L’Université de Lausanne (UNIL) vient d’accueillir le 6e Congrès international des recherches féministes francophones du 29 août au 2 septembre 2012, fréquenté par quelque 600 participant·e·s provenant d’une vingtaine de pays.

 

Organisée par le Centre d’études genre LIEGE de l’UNIL et le Laboratoire interuniversitaire en études genre de la HES-SO, cette édition a porté sur l’«imbrication des rapports de pouvoir» et a permis d’enrichir les réflexions sur les «discriminations et privilèges de genre, de race, de classe et de sexualité» au cours de quatre conférences plénières, de dix tables rondes et de vingt-six ateliers.

Le premier Congrès francophone, tenu en 1996 à Québec, a inauguré la formule consistant à proposer un espace de réunion et d’échanges sur les études genre, dans un champ encore largement dominé par la recherche anglo-américaine. En effet, le Gender est un phénomène étatsunien qui repose sur une distinction classique dans la recherche anglo-saxonne entre le « sexe » comme caractéristique biologique et le « genre » comme ensemble des traits comportementaux et des conventions sociales arbitrairement construit sur la base de la différence entre le féminin et le masculin.

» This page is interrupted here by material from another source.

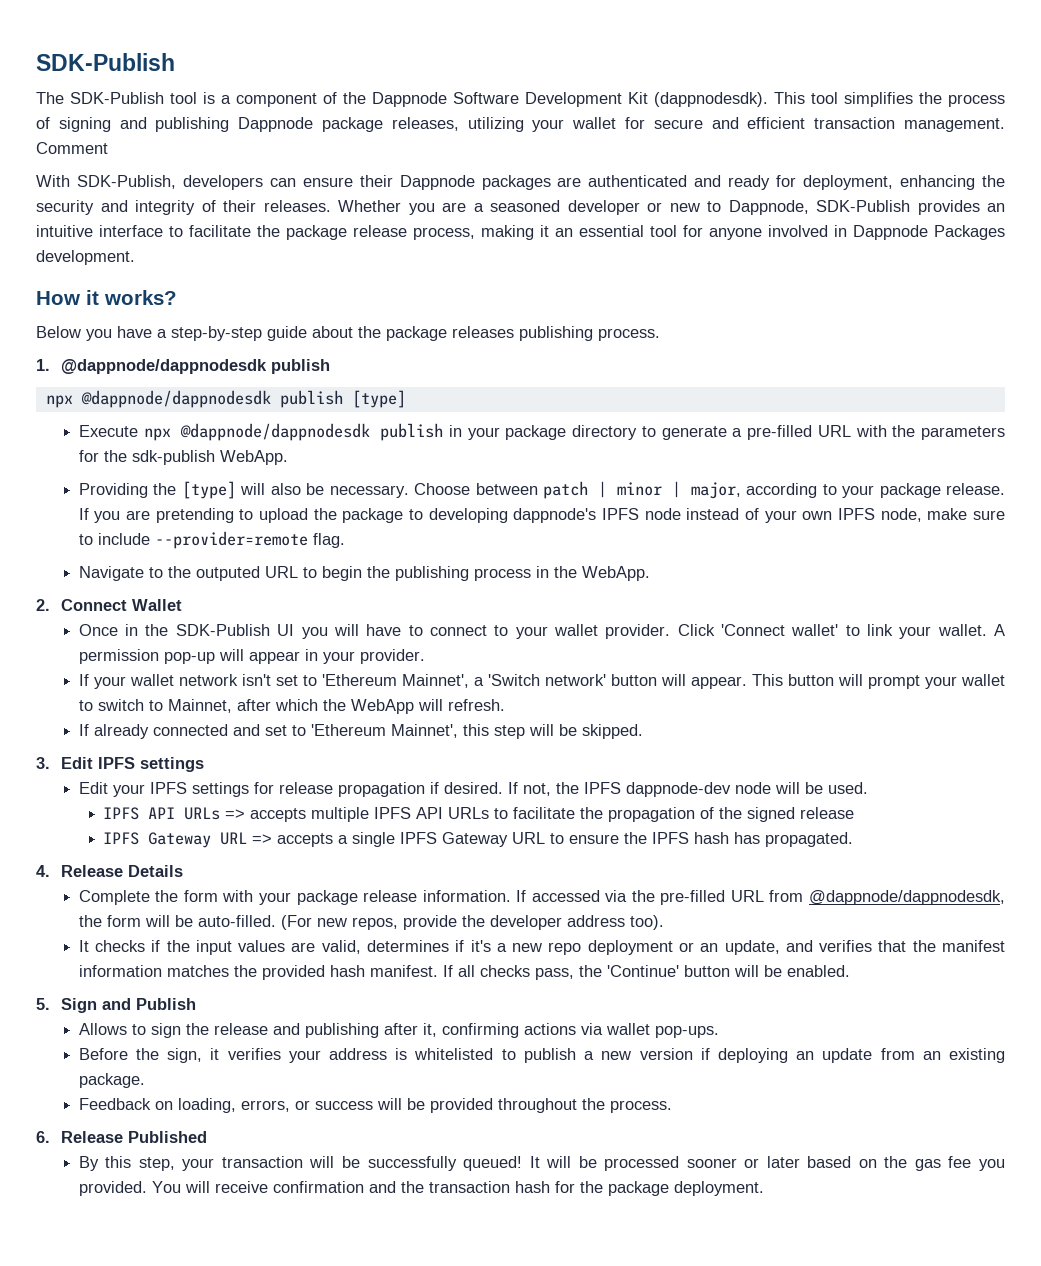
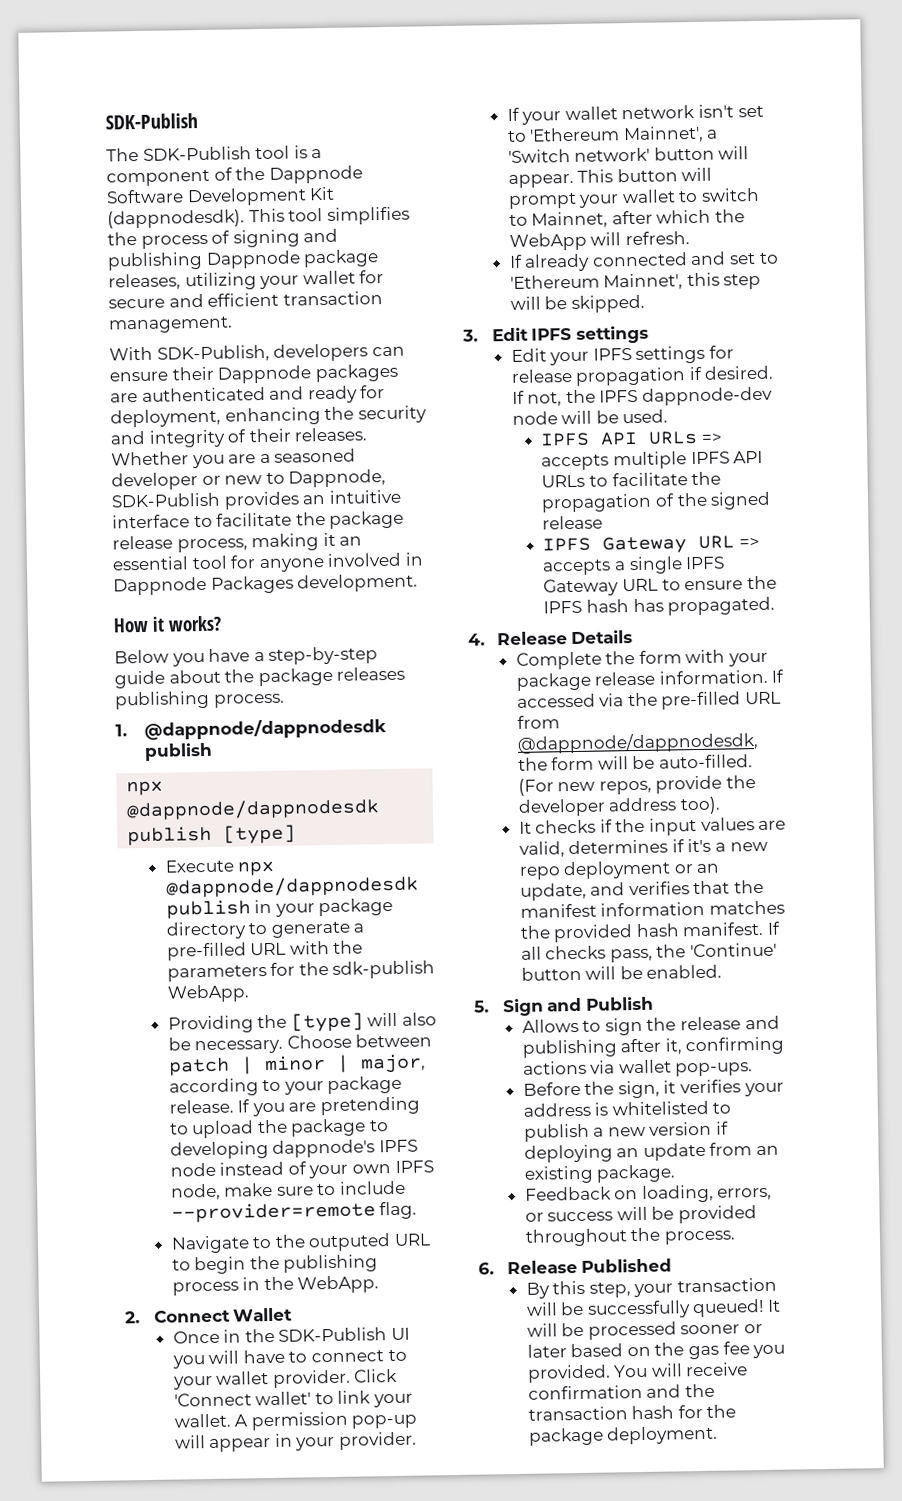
- Comment

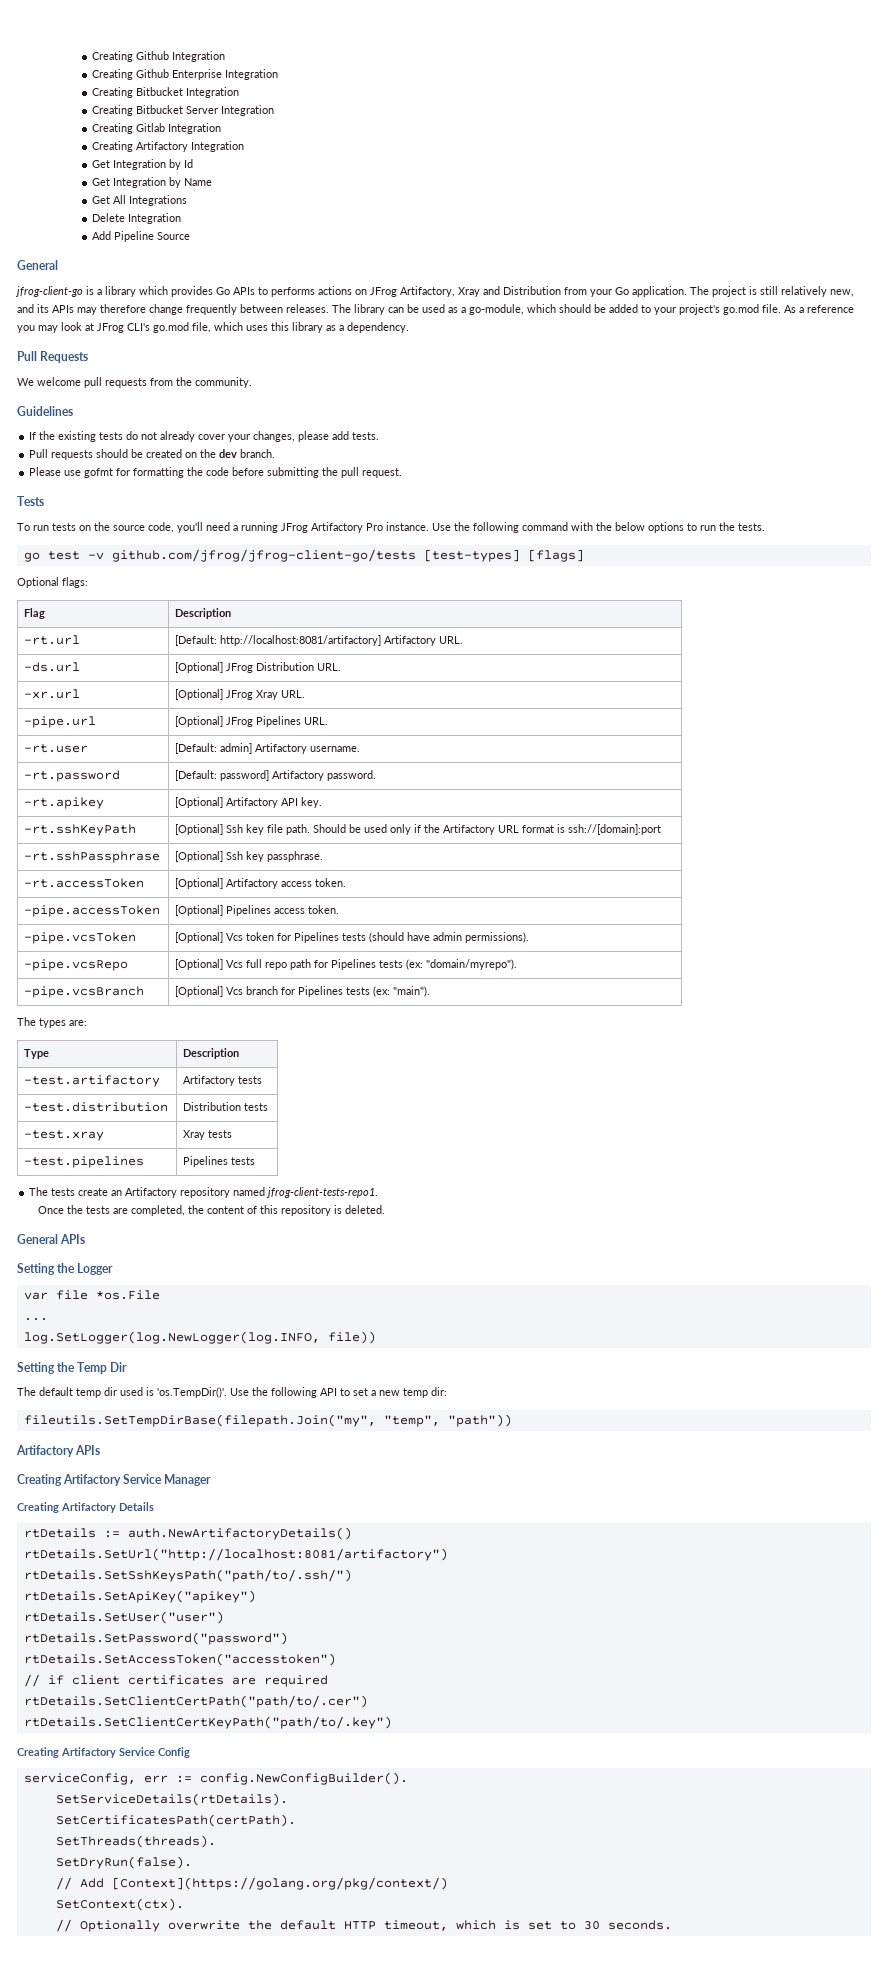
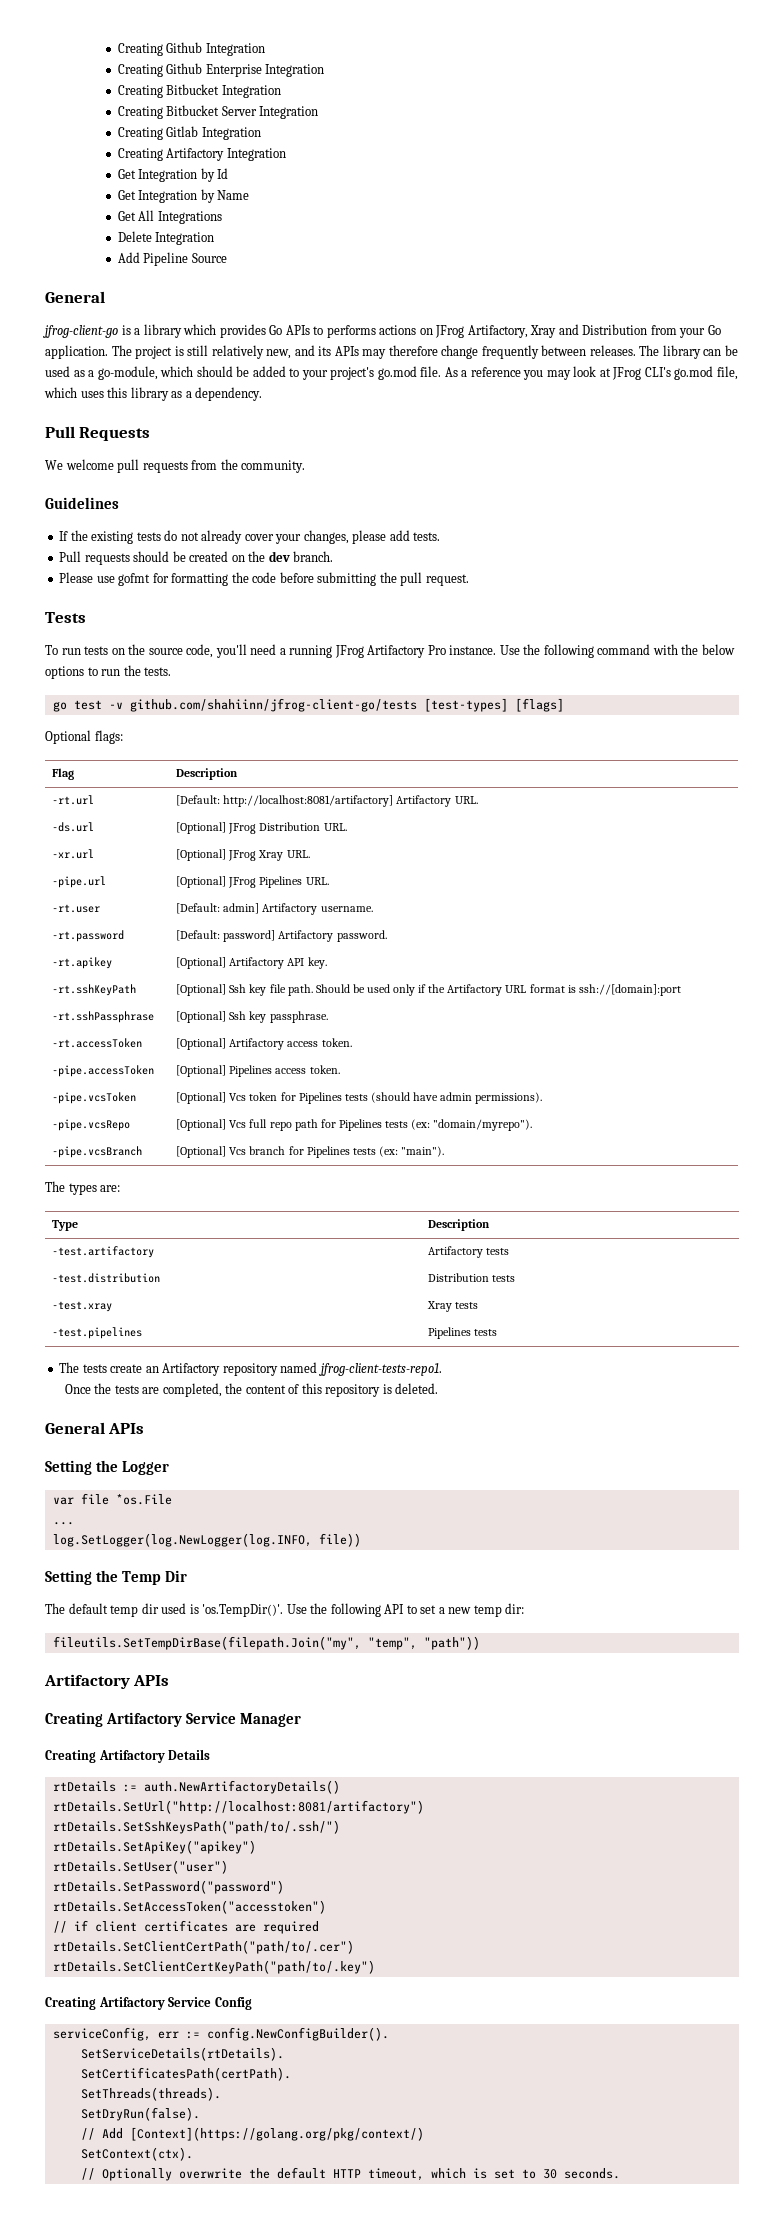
- go test -v github.com/jfrog/jfrog-client-go/tests [test-types] [flags]
+ go test -v github.com/shahiinn/jfrog-client-go/tests [test-types] [flags]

Le genre comme outil d’analyse a permis l’institutionnalisation des recherches féministes dans la sphère francophone, avec toutefois des décalages temporels importants entre le Québec, la France, la Belgique, la Suisse ou les pays africains. Ses dénominateurs communs sont de pouvoir analyser la dichotomie féminin-masculin de manière relationnelle, ainsi que de permettre d’appréhender les relations entre les sexes comme des rapports de pouvoir.

 

Division du monde social et politique

Comme l’exemplifie le célèbre sociologue français Pierre Bourdieu (1930-2002) dans La distinction: critique sociale du jugement (1979), dominants et dominés partagent et reproduisent par leurs représentations et pratiques le même habitus divisant le monde en catégories distinctes. Cette analyse, sous le prisme du genre, permet de voir que les différences entre les femmes et les hommes sont non seulement un diviseur entre les sexes, mais aussi un système signifiant structurant fortement les catégories de pensée. Selon les types de société, la différence femme-homme sous-tend une série d’autres dichotomies: faiblesse – force, sensibilité – rationalité, altruisme – individualisme, don – calcul, concret – abstrait, etc. Aussi une variété de tables rondes et d’ateliers ont-ils permis de débattre sur les aspects contemporains de cette vision duale et de ses réactualisations dans les domaines du sport, de la médecine, des mondes professionnels ou encore des productions culturelles.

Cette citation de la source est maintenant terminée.